▶ **Work order**
The entries below contain pictures. Retype everything except those pictures, exactly as given.

▶ **The data**
────────
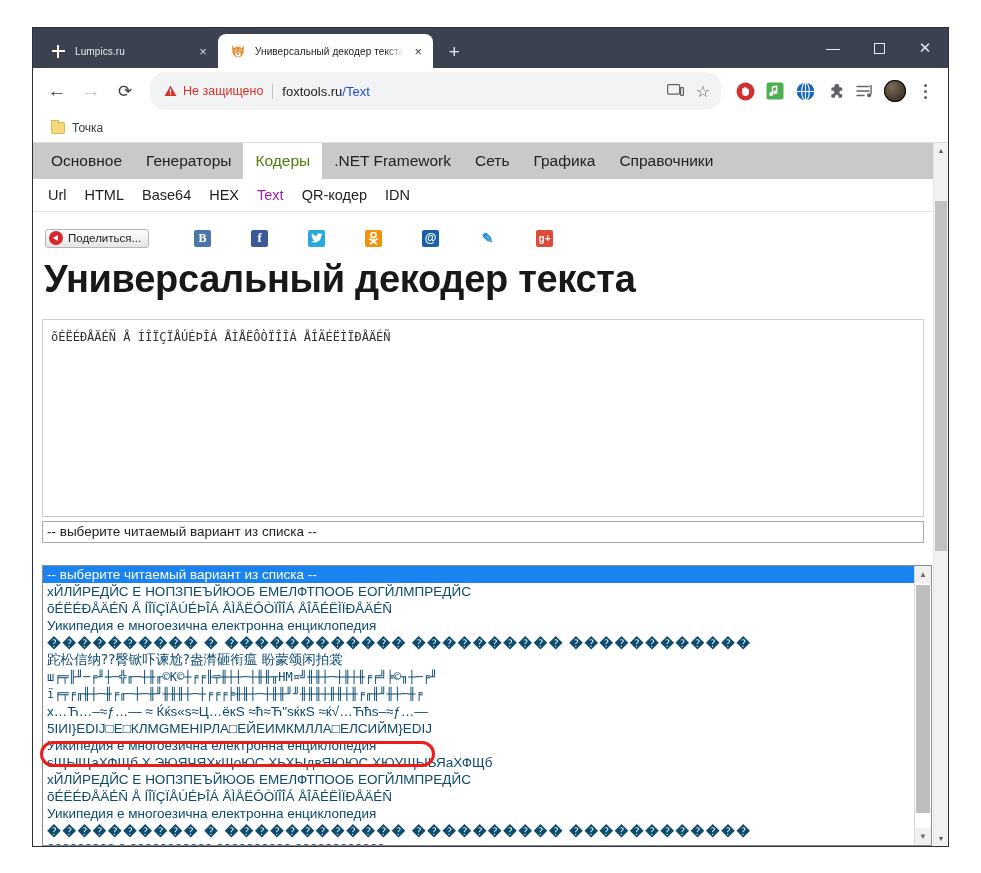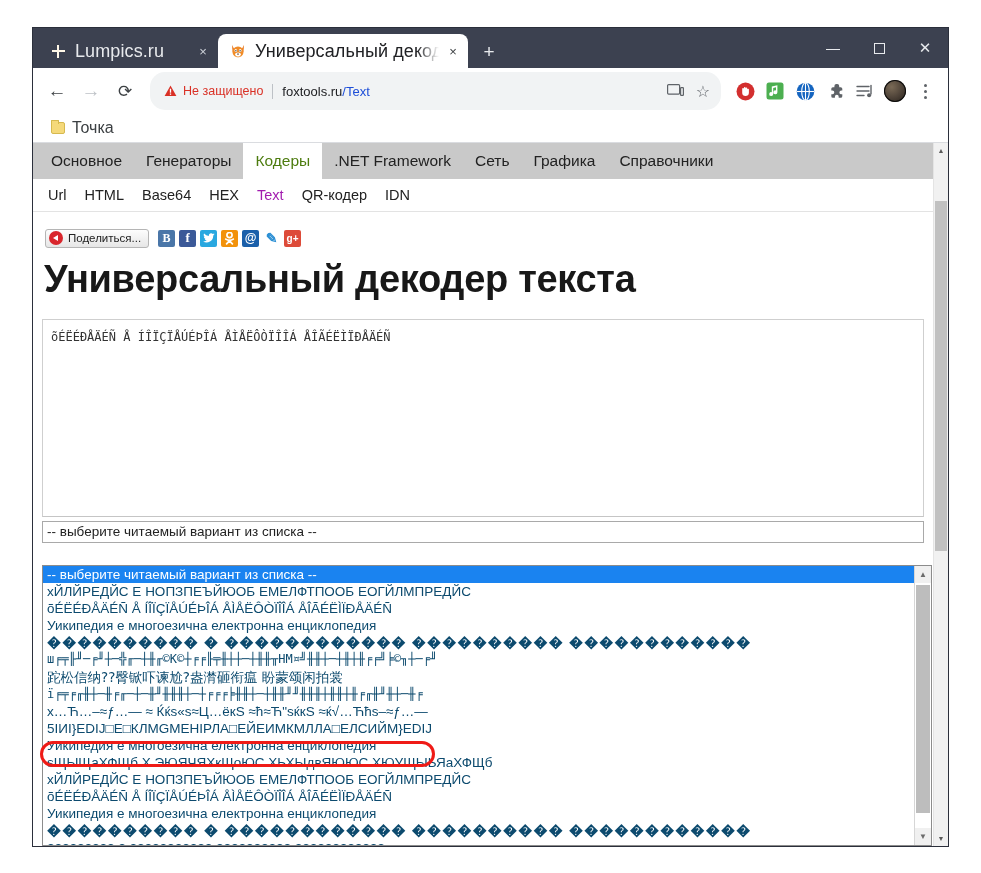--- a/index.html
+++ b/index.html
@@ -48,21 +48,21 @@
   .tab-favicon {
     width: 16px; height: 16px;
     flex: 0 0 16px;
     margin-right: 9px;
     position: relative;
   }
   .tab-title {
     flex: 1 1 auto;
     white-space: nowrap;
     overflow: hidden;
-    font-size: 18px;
+    font-size: 10px;
     letter-spacing: .1px;
   }
   .tab.active .tab-title {
     -webkit-mask-image: linear-gradient(to right, #000 88%, transparent 100%);
             mask-image: linear-gradient(to right, #000 88%, transparent 100%);
   }
   .tab-close {
     width: 18px; height: 18px;
     margin-left: 5px;
     flex: 0 0 18px;
@@ -188,21 +188,21 @@
   }
 
   
   .bookmarks {
     height: 29px;
     background: #ffffff;
     display: flex; align-items: center;
     padding-left: 12px;
     border-bottom: 1px solid #dadce0;
   }
-  .bm { display: flex; align-items: center; font-size: 16px; color: #3c4043; padding: 2px 6px; }
+  .bm { display: flex; align-items: center; font-size: 12px; color: #3c4043; padding: 2px 6px; }
   .bm-folder {
     width: 14px; height: 12px; margin-right: 7px;
     background: #f5d97a;
     border: 1px solid #d6b94f;
     border-radius: 1px 2px 2px 2px;
     position: relative;
   }
   .bm-folder::before {
     content:""; position:absolute; left:-1px; top:-3px;
     width: 6px; height: 3px; background:#f5d97a;
@@ -251,20 +251,21 @@
   .sub-nav .subitem { padding: 0 9px; color: #222; white-space: nowrap; }
   .sub-nav .subitem.active { font-weight: normal; color: #a21caf; }
 
   
   .content { padding: 0 9px; }
 
   .share-row {
     display: flex; align-items: center;
     margin: 16px 0 10px 3px;
     height: 20px;
+    gap: 36px;
   }
   .share-btn {
     display: flex; align-items: center;
     height: 19px;
     padding: 0 7px 0 3px;
     background: linear-gradient(#fdfdfd, #e6e6e6);
     border: 1px solid #b5b5b5;
     border-radius: 3px;
     font-size: 11.5px;
     color: #222;
@@ -613,22 +614,22 @@
 
         </div>
 
         <div class="dropdown">
           <div class="dd-list">
             <div class="dd-opt selected">-- выберите читаемый вариант из списка --</div>
             <div class="dd-opt">хЙЛЙРЕДЙС Е НОПЗПЕЪЙЮОБ ЕМЕЛФТПООБ ЕОГЙЛМПРЕДЙС</div>
             <div class="dd-opt">õÉËÉÐÅÄÉÑ Å ÍÎÏÇÏÅÚÉÞÎÁ ÅÌÅËÔÒÏÎÎÁ ÅÎÃÉËÌÏÐÅÄÉÑ</div>
             <div class="dd-opt">Уикипедия е многоезична електронна енциклопедия</div>
             <div class="dd-opt dia">���������� � ������������ ���������� ������������</div>
+            <div class="dd-opt cjk">跎松信纳??臀锨吓谏尬?盎潸砸衔瘟 盼蒙颂闲拍裳</div>
             <div class="dd-opt mono">ш╒╤╟╜─╒╜┼─╬╓─┼╫╓©К©┼╒╒╟╤╫┼┼─┼╫╫╥НМ¤╝╫╫┼─┼╫┼╫╒╒╝╞©╖┼─╒╜</div>
-            <div class="dd-opt cjk">跎松信纳??臀锨吓谏尬?盎潸砸衔瘟 盼蒙颂闲拍裳</div>
             <div class="dd-opt mono">ï╒╤╒╓╫┼─╫╒╓─┼─╫╜╫╫╫┼─┼╒╒╒╞╫╫┼─┼╫╫╜╜╫╫╫┼╫╫┼╫╒╓╫╜╫┼─╫╒</div>
             <div class="dd-opt">x…Ћ…–≈ƒ…— ≈ Ќќs«s≈Ц…ёкS ≈ћ≈Ћ"sќкS ≈ќ√…Ћћs–≈ƒ…—</div>
             <div class="dd-opt">5ІИІ}EDIJ□E□КЛMGMEHIРЛА□ЕЙЕИМКМЛЛА□ЕЛСИЙМ}EDIJ</div>
             <div class="dd-opt">Уикипедия е многоезична електронна енциклопедия</div>
             <div class="dd-opt">sЩЫЩаХФЩб Х ЭЮЯЧЯХкЩоЮС ХЬХЫдвЯЮЮС ХЮУЩЫЬЯаХФЩб</div>
             <div class="dd-opt">хЙЛЙРЕДЙС Е НОПЗПЕЪЙЮОБ ЕМЕЛФТПООБ ЕОГЙЛМПРЕДЙС</div>
             <div class="dd-opt">õÉËÉÐÅÄÉÑ Å ÍÎÏÇÏÅÚÉÞÎÁ ÅÌÅËÔÒÏÎÎÁ ÅÎÃÉËÌÏÐÅÄÉÑ</div>
             <div class="dd-opt">Уикипедия е многоезична електронна енциклопедия</div>
             <div class="dd-opt dia">���������� � ������������ ���������� ������������</div>
             <div class="dd-opt">????????? ? ??????????? ?????????? ????????????</div>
────────
▶ **Result for this exercise**
--- a/index.html
+++ b/index.html
@@ -48,21 +48,21 @@
   .tab-favicon {
     width: 16px; height: 16px;
     flex: 0 0 16px;
     margin-right: 9px;
     position: relative;
   }
   .tab-title {
     flex: 1 1 auto;
     white-space: nowrap;
     overflow: hidden;
-    font-size: 18px;
+    font-size: 10px;
     letter-spacing: .1px;
   }
   .tab.active .tab-title {
     -webkit-mask-image: linear-gradient(to right, #000 88%, transparent 100%);
             mask-image: linear-gradient(to right, #000 88%, transparent 100%);
   }
   .tab-close {
     width: 18px; height: 18px;
     margin-left: 5px;
     flex: 0 0 18px;
@@ -188,21 +188,21 @@
   }
 
   
   .bookmarks {
     height: 29px;
     background: #ffffff;
     display: flex; align-items: center;
     padding-left: 12px;
     border-bottom: 1px solid #dadce0;
   }
-  .bm { display: flex; align-items: center; font-size: 16px; color: #3c4043; padding: 2px 6px; }
+  .bm { display: flex; align-items: center; font-size: 12px; color: #3c4043; padding: 2px 6px; }
   .bm-folder {
     width: 14px; height: 12px; margin-right: 7px;
     background: #f5d97a;
     border: 1px solid #d6b94f;
     border-radius: 1px 2px 2px 2px;
     position: relative;
   }
   .bm-folder::before {
     content:""; position:absolute; left:-1px; top:-3px;
     width: 6px; height: 3px; background:#f5d97a;
@@ -251,20 +251,21 @@
   .sub-nav .subitem { padding: 0 9px; color: #222; white-space: nowrap; }
   .sub-nav .subitem.active { font-weight: normal; color: #a21caf; }
 
   
   .content { padding: 0 9px; }
 
   .share-row {
     display: flex; align-items: center;
     margin: 16px 0 10px 3px;
     height: 20px;
+    gap: 36px;
   }
   .share-btn {
     display: flex; align-items: center;
     height: 19px;
     padding: 0 7px 0 3px;
     background: linear-gradient(#fdfdfd, #e6e6e6);
     border: 1px solid #b5b5b5;
     border-radius: 3px;
     font-size: 11.5px;
     color: #222;
@@ -613,22 +614,22 @@
 
         </div>
 
         <div class="dropdown">
           <div class="dd-list">
             <div class="dd-opt selected">-- выберите читаемый вариант из списка --</div>
             <div class="dd-opt">хЙЛЙРЕДЙС Е НОПЗПЕЪЙЮОБ ЕМЕЛФТПООБ ЕОГЙЛМПРЕДЙС</div>
             <div class="dd-opt">õÉËÉÐÅÄÉÑ Å ÍÎÏÇÏÅÚÉÞÎÁ ÅÌÅËÔÒÏÎÎÁ ÅÎÃÉËÌÏÐÅÄÉÑ</div>
             <div class="dd-opt">Уикипедия е многоезична електронна енциклопедия</div>
             <div class="dd-opt dia">���������� � ������������ ���������� ������������</div>
+            <div class="dd-opt cjk">跎松信纳??臀锨吓谏尬?盎潸砸衔瘟 盼蒙颂闲拍裳</div>
             <div class="dd-opt mono">ш╒╤╟╜─╒╜┼─╬╓─┼╫╓©К©┼╒╒╟╤╫┼┼─┼╫╫╥НМ¤╝╫╫┼─┼╫┼╫╒╒╝╞©╖┼─╒╜</div>
-            <div class="dd-opt cjk">跎松信纳??臀锨吓谏尬?盎潸砸衔瘟 盼蒙颂闲拍裳</div>
             <div class="dd-opt mono">ï╒╤╒╓╫┼─╫╒╓─┼─╫╜╫╫╫┼─┼╒╒╒╞╫╫┼─┼╫╫╜╜╫╫╫┼╫╫┼╫╒╓╫╜╫┼─╫╒</div>
             <div class="dd-opt">x…Ћ…–≈ƒ…— ≈ Ќќs«s≈Ц…ёкS ≈ћ≈Ћ"sќкS ≈ќ√…Ћћs–≈ƒ…—</div>
             <div class="dd-opt">5ІИІ}EDIJ□E□КЛMGMEHIРЛА□ЕЙЕИМКМЛЛА□ЕЛСИЙМ}EDIJ</div>
             <div class="dd-opt">Уикипедия е многоезична електронна енциклопедия</div>
             <div class="dd-opt">sЩЫЩаХФЩб Х ЭЮЯЧЯХкЩоЮС ХЬХЫдвЯЮЮС ХЮУЩЫЬЯаХФЩб</div>
             <div class="dd-opt">хЙЛЙРЕДЙС Е НОПЗПЕЪЙЮОБ ЕМЕЛФТПООБ ЕОГЙЛМПРЕДЙС</div>
             <div class="dd-opt">õÉËÉÐÅÄÉÑ Å ÍÎÏÇÏÅÚÉÞÎÁ ÅÌÅËÔÒÏÎÎÁ ÅÎÃÉËÌÏÐÅÄÉÑ</div>
             <div class="dd-opt">Уикипедия е многоезична електронна енциклопедия</div>
             <div class="dd-opt dia">���������� � ������������ ���������� ������������</div>
             <div class="dd-opt">????????? ? ??????????? ?????????? ????????????</div>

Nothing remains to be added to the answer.